So now, you’re even more confused. And to make things more interesting, you come across this discussion: “Is normality testing ‘essentially **useless**‘?”:

- “It’s not an argument. It is a (a bit strongly stated) fact that formal normality tests
**always reject on the huge sample sizes**we work with today. It’s even easy to prove that when n gets large, even the**smallest deviation from perfect normality**will lead to a**significant result**. And as every data set has some degree of randomness, no single data set will be a perfectly normally distributed sample. But in applied statistics the question is not whether the data/residuals … are perfectly normal, but normal enough for the assumptions to hold.” - “When thinking about whether normality testing is ‘essentially useless’, one first has to think about what it is supposed to be useful for. Many people (well… at least, many scientists)
**misunderstand the question the normality test answer**. The question normality tests answer: Is there**convincing evidence of any deviation from the Gaussian ideal?**With m**oderately large real data sets**, the answer is**almost always yes**.The question scientists often expect the normality test to answer: Do the data deviate enough from the Gaussian ideal to “forbid” use of a test that assumes a Gaussian distribution? Scientists often want the normality test to be the referee that decides when to abandon conventional (ANOVA, etc.) tests and instead analyze transformed data or use a rank-based non-parametric test or a re-sampling or bootstrap approach. For this purpose, normality tests are not very useful.”

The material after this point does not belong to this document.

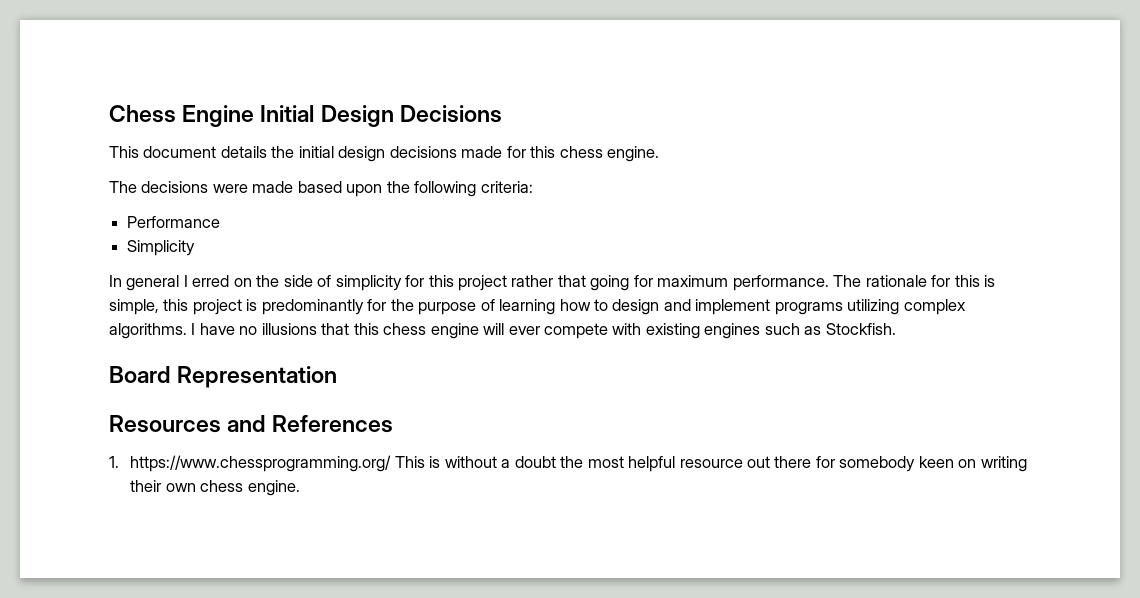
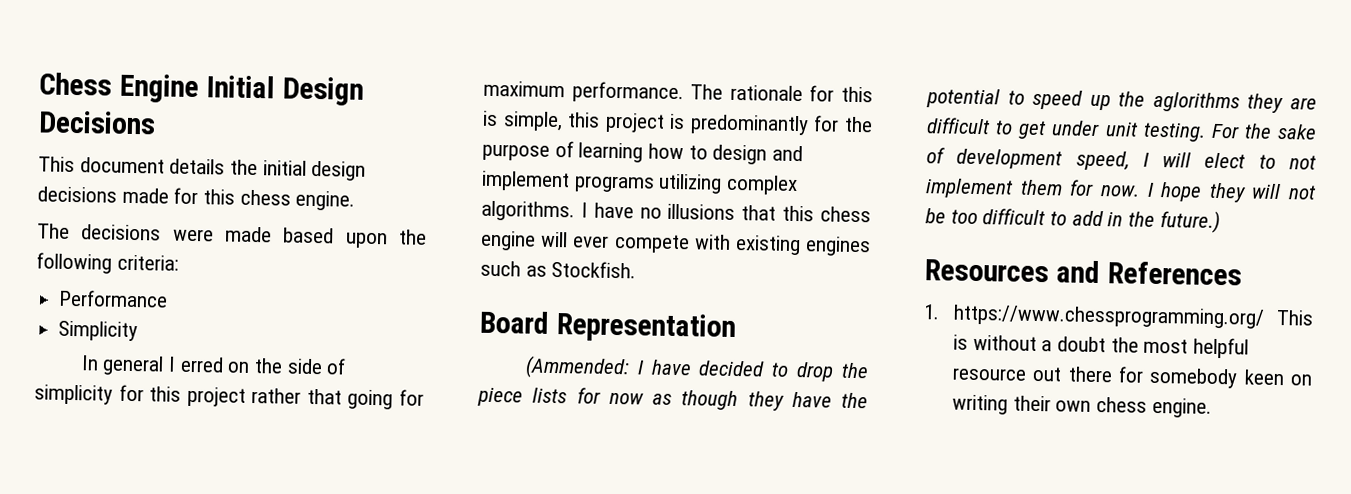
+ (Ammended: I have decided to drop the piece lists for now as though they have the potential to speed up the aglorithms they are difficult to get under unit testing. For the sake of development speed, I will elect to not implement them for now. I hope they will not be too difficult to add in the future.)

“Maybe plotting a histogram and looking at it would be really easier after all, even if not automated!” you sigh to yourself. But then, surprise! You can’t trust your ‘eyes’, as in, “is the following normally distributed, or what shall I trust after all?“:

And you give up after reading “If my histogram shows a bell-shaped curve, can I say my data is normally distributed?“.

Finally, you accept to live with ‘reality’, and implement a function that uses skewness and kurtosis, taking into account the the size of your data set.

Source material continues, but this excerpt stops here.